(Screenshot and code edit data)
*** Begin section ***

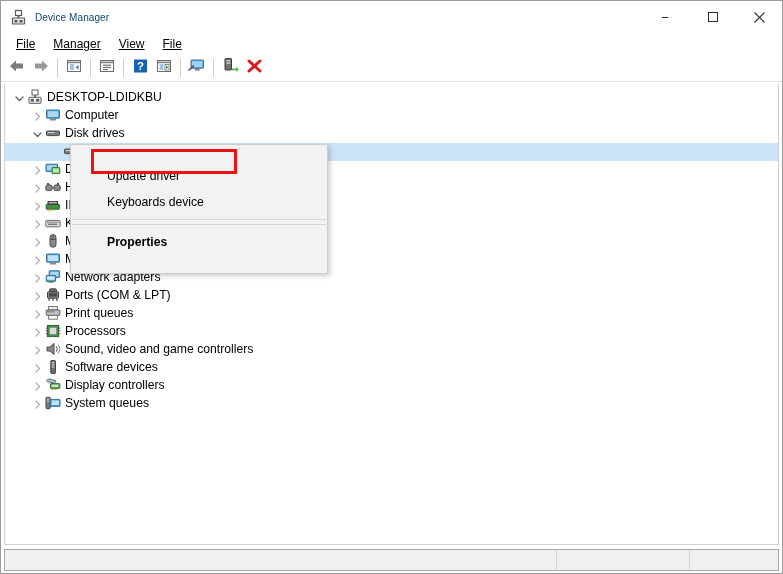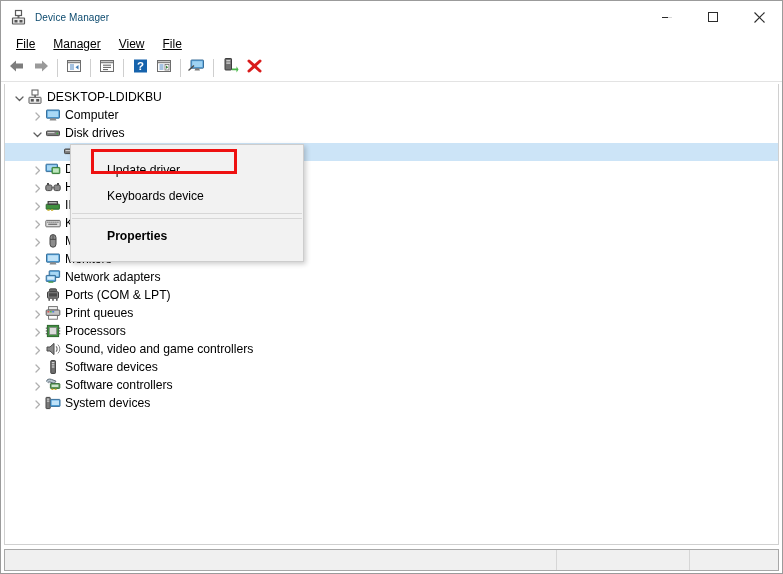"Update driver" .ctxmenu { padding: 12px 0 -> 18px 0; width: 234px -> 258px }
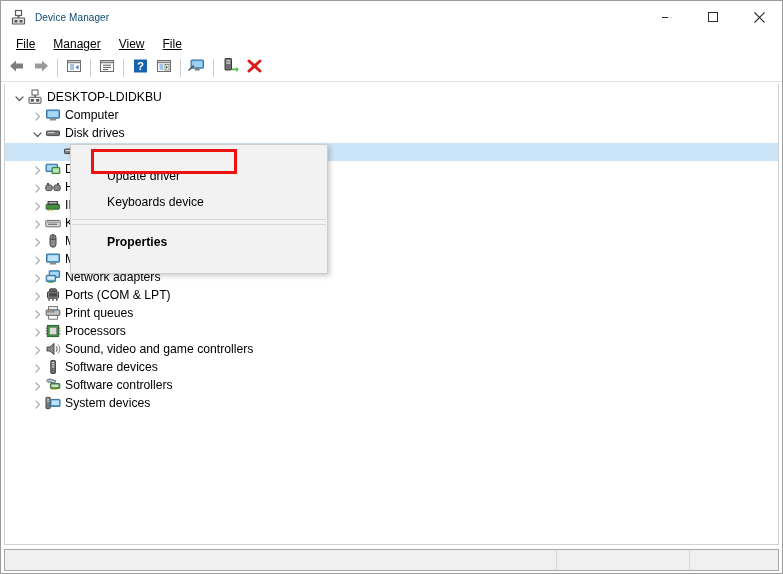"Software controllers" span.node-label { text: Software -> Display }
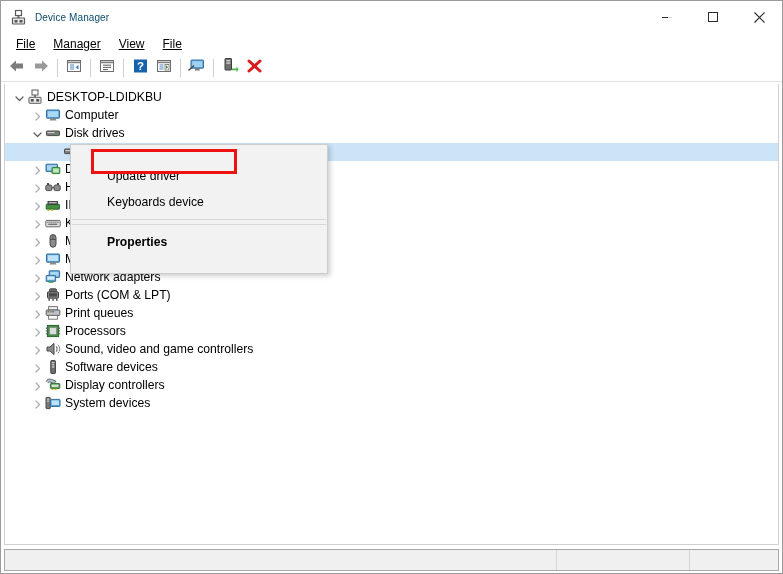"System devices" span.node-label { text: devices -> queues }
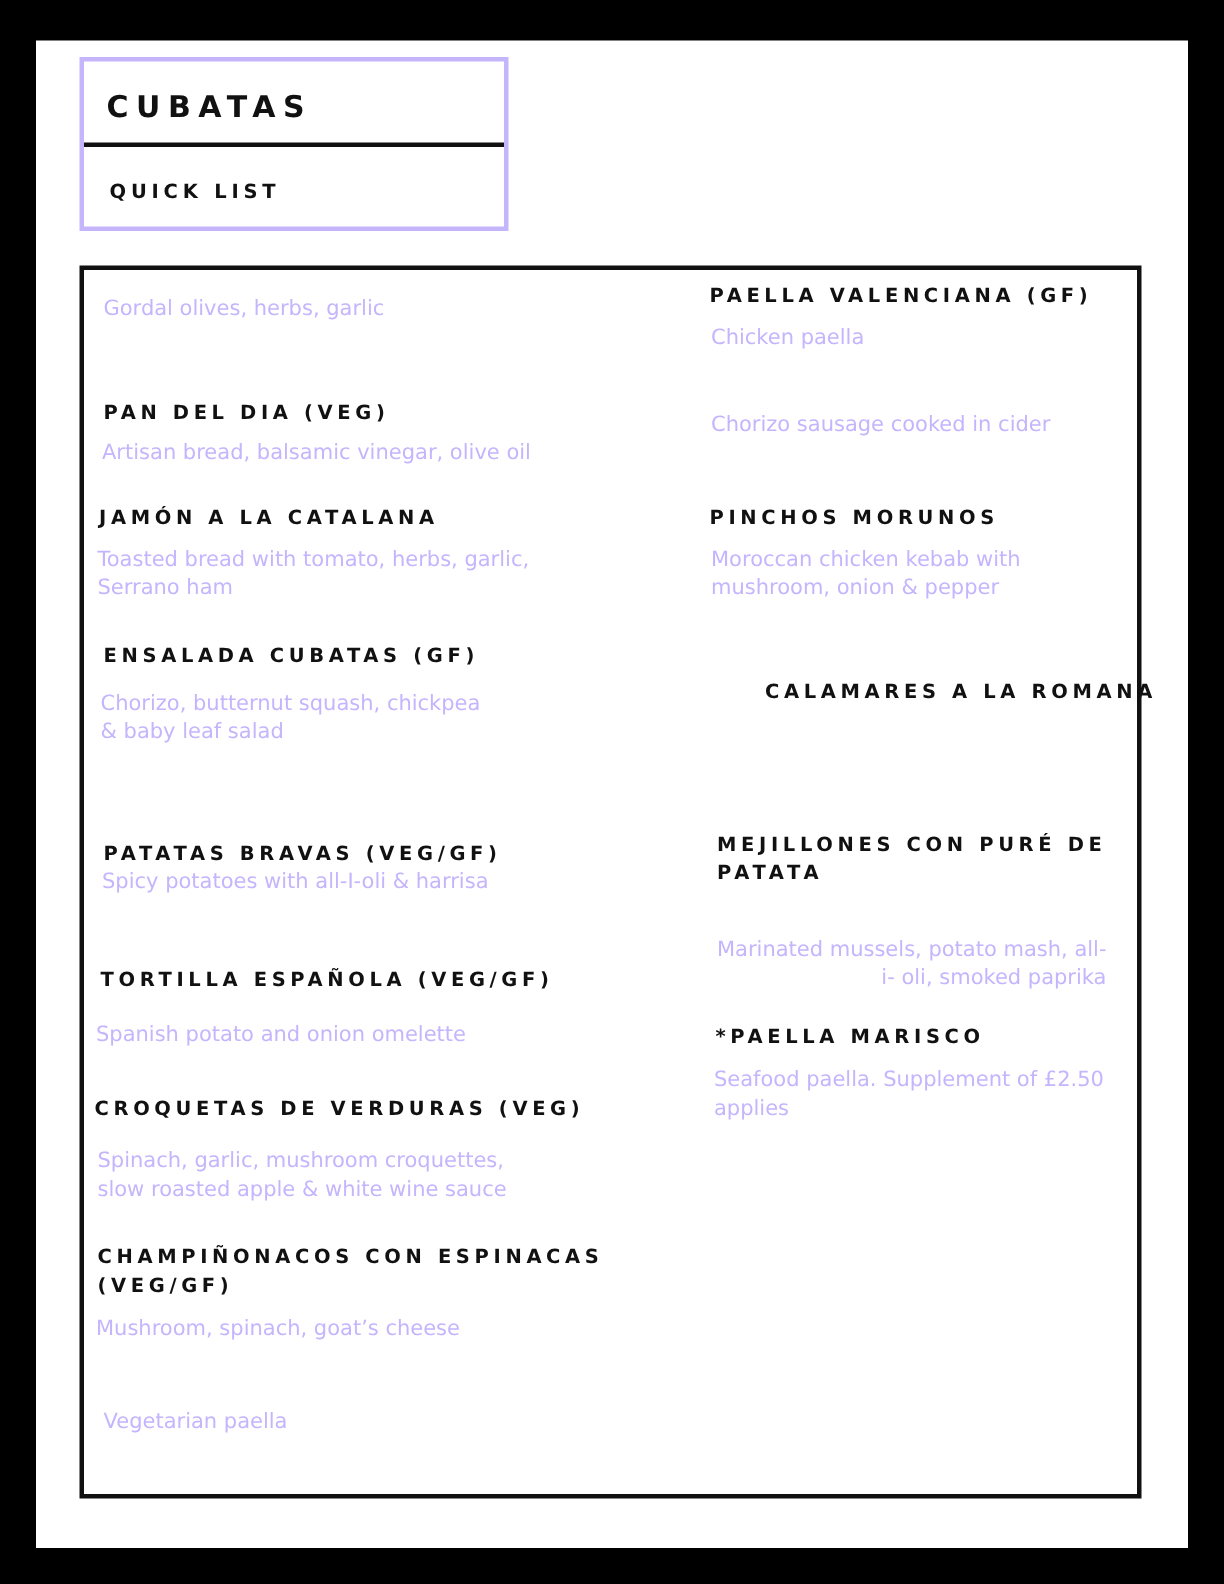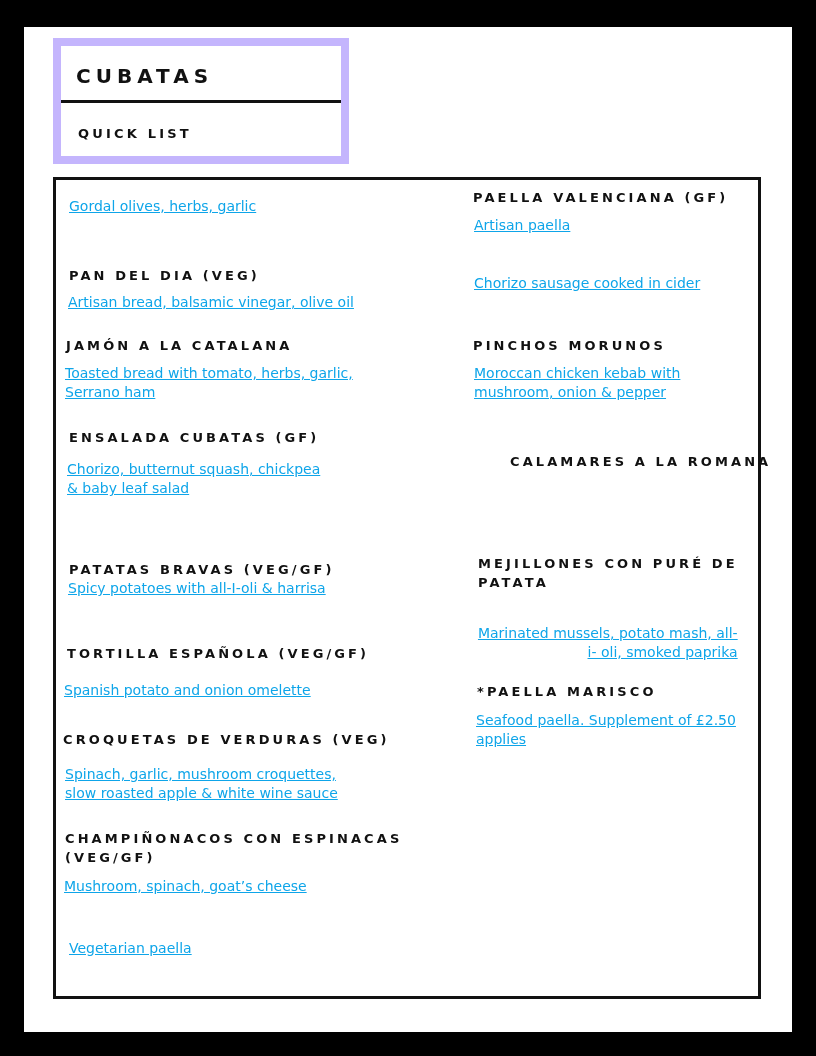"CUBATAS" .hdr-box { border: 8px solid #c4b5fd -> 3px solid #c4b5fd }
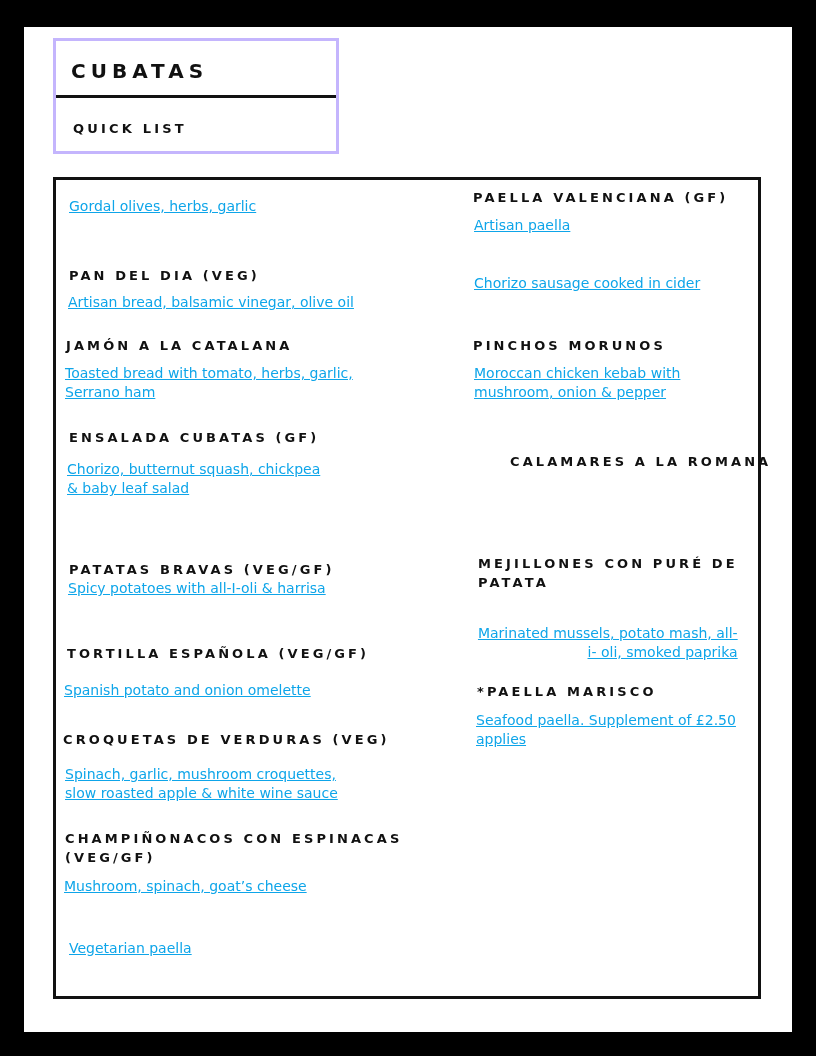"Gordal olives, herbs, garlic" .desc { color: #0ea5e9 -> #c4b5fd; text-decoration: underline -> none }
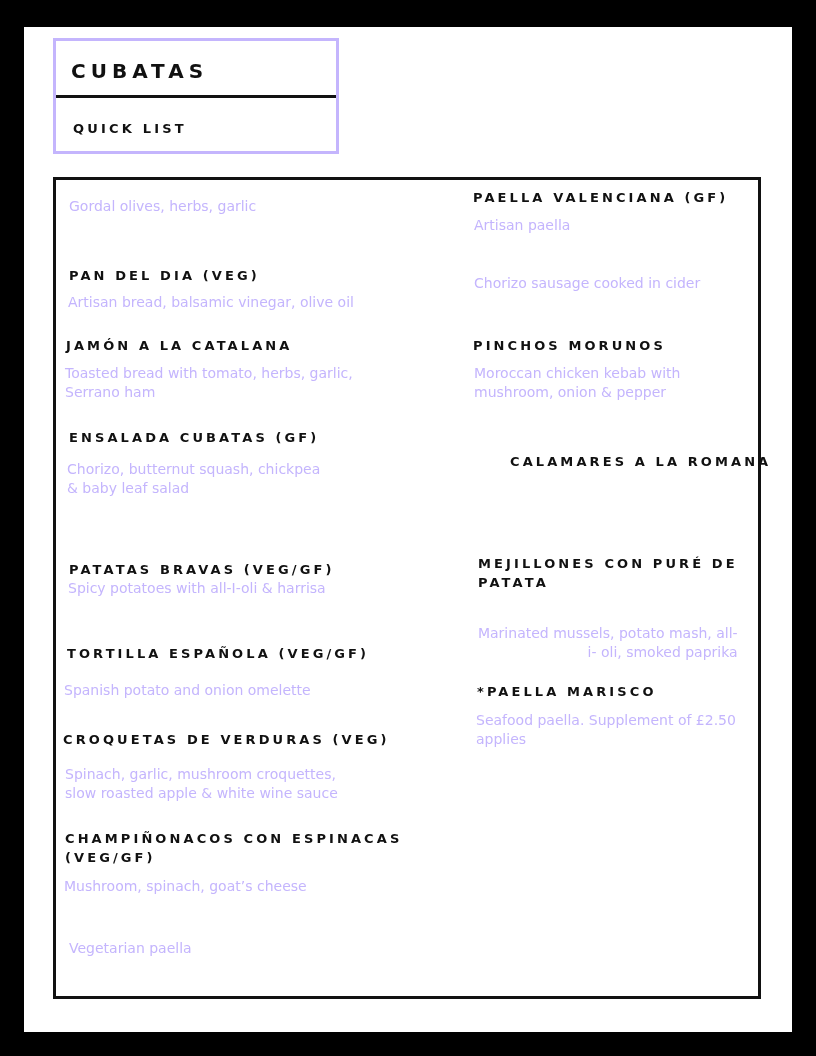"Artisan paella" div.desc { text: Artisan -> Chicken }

*** End section ***

Drop the images and copy all the data exactly.

"Update driver" .ctxmenu { padding: 12px 0 -> 18px 0; width: 234px -> 258px }
"Software controllers" span.node-label { text: Software -> Display }
"System devices" span.node-label { text: devices -> queues }
"CUBATAS" .hdr-box { border: 8px solid #c4b5fd -> 3px solid #c4b5fd }
"Gordal olives, herbs, garlic" .desc { color: #0ea5e9 -> #c4b5fd; text-decoration: underline -> none }
"Artisan paella" div.desc { text: Artisan -> Chicken }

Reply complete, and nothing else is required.